■ DIRECTIONS
Go through the entries below. Copy out every line that contains "заданной".

Start of Block

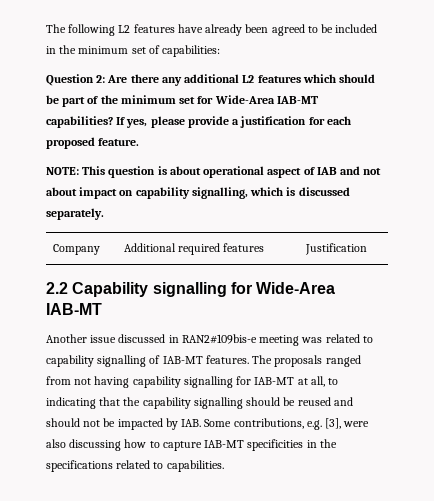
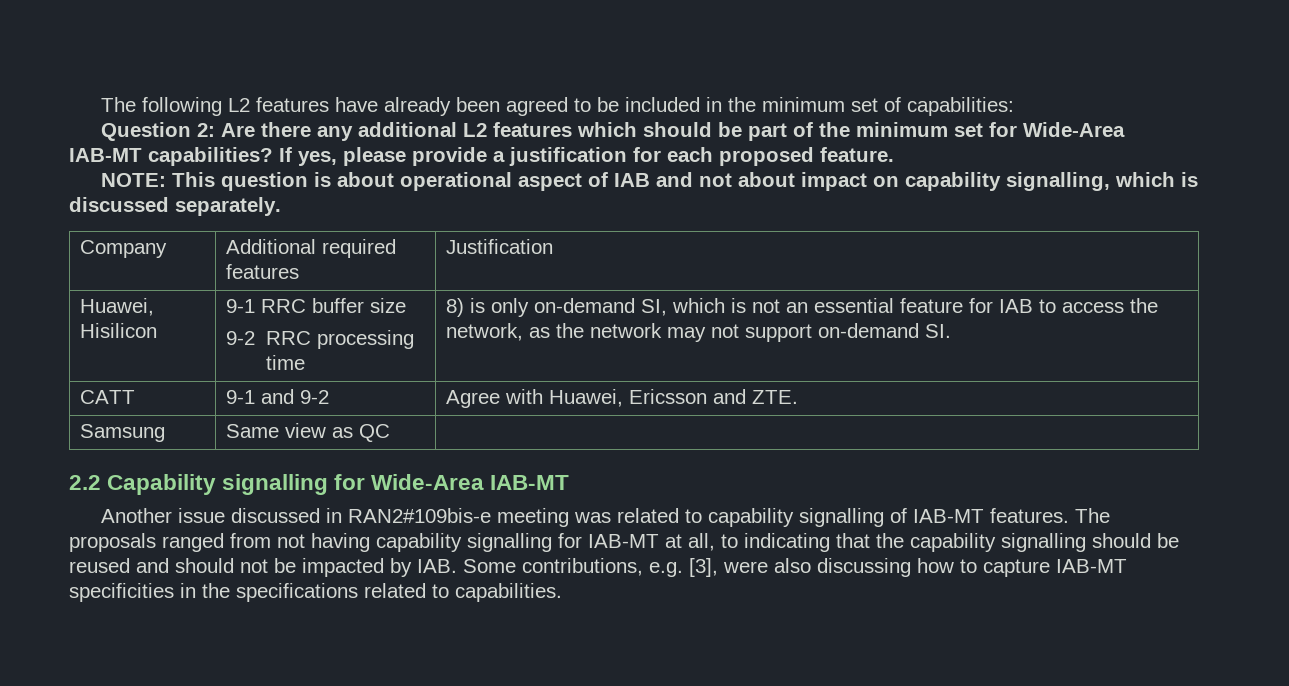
+ Huawei, Hisilicon | 9-1 RRC buffer size
+ 9-2 RRC processing time | 8) is only on-demand SI, which is not an essential feature for IAB to access the network, as the network may not support on-demand SI.
+ CATT | 9-1 and 9-2 | Agree with Huawei, Ericsson and ZTE.
+ Samsung | Same view as QC |

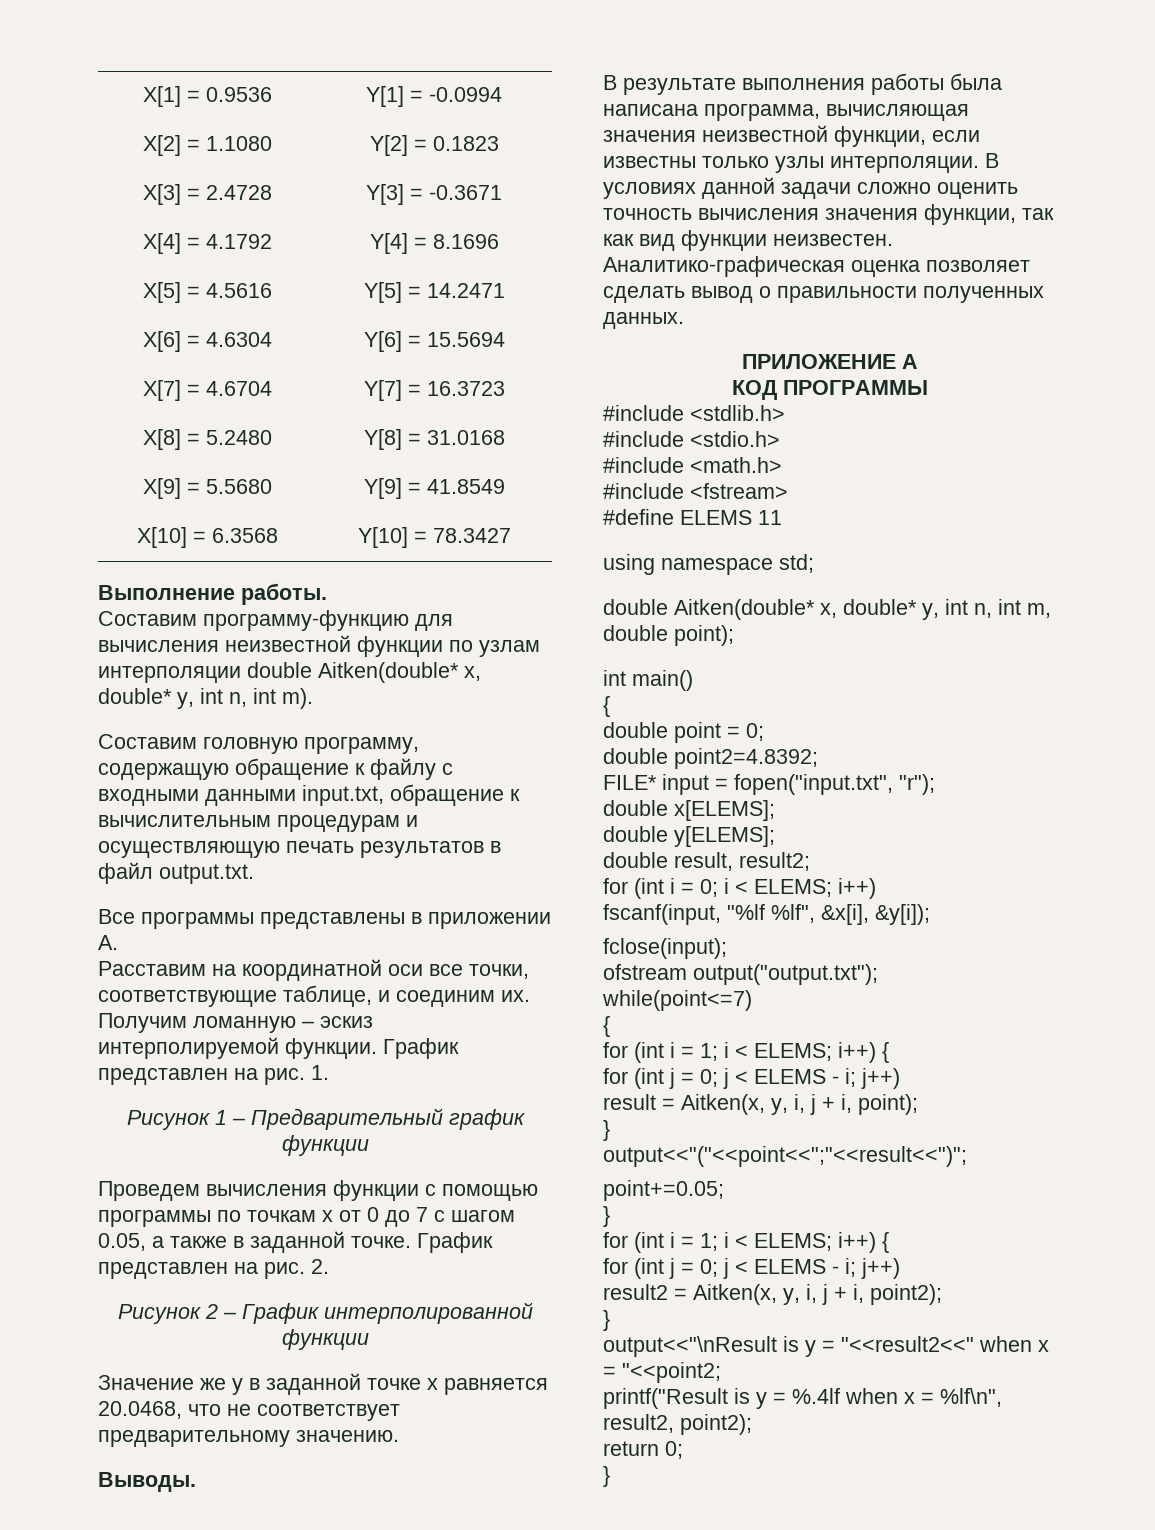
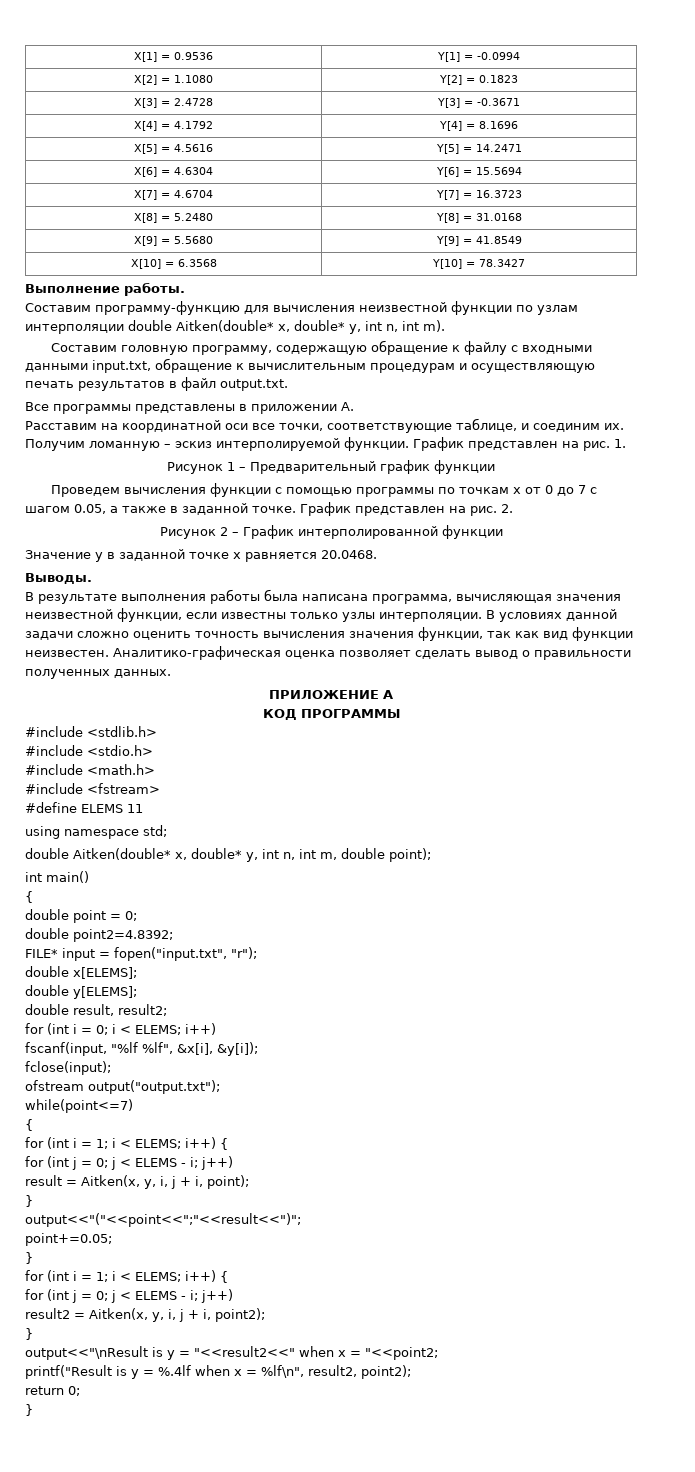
- Значение же y в заданной точке x равняется 20.0468, что не соответствует предварительному значению.
+ Значение y в заданной точке x равняется 20.0468.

End of Block

■ OUTPUT OF THE TASK
- Значение же y в заданной точке x равняется 20.0468, что не соответствует предварительному значению.
+ Значение y в заданной точке x равняется 20.0468.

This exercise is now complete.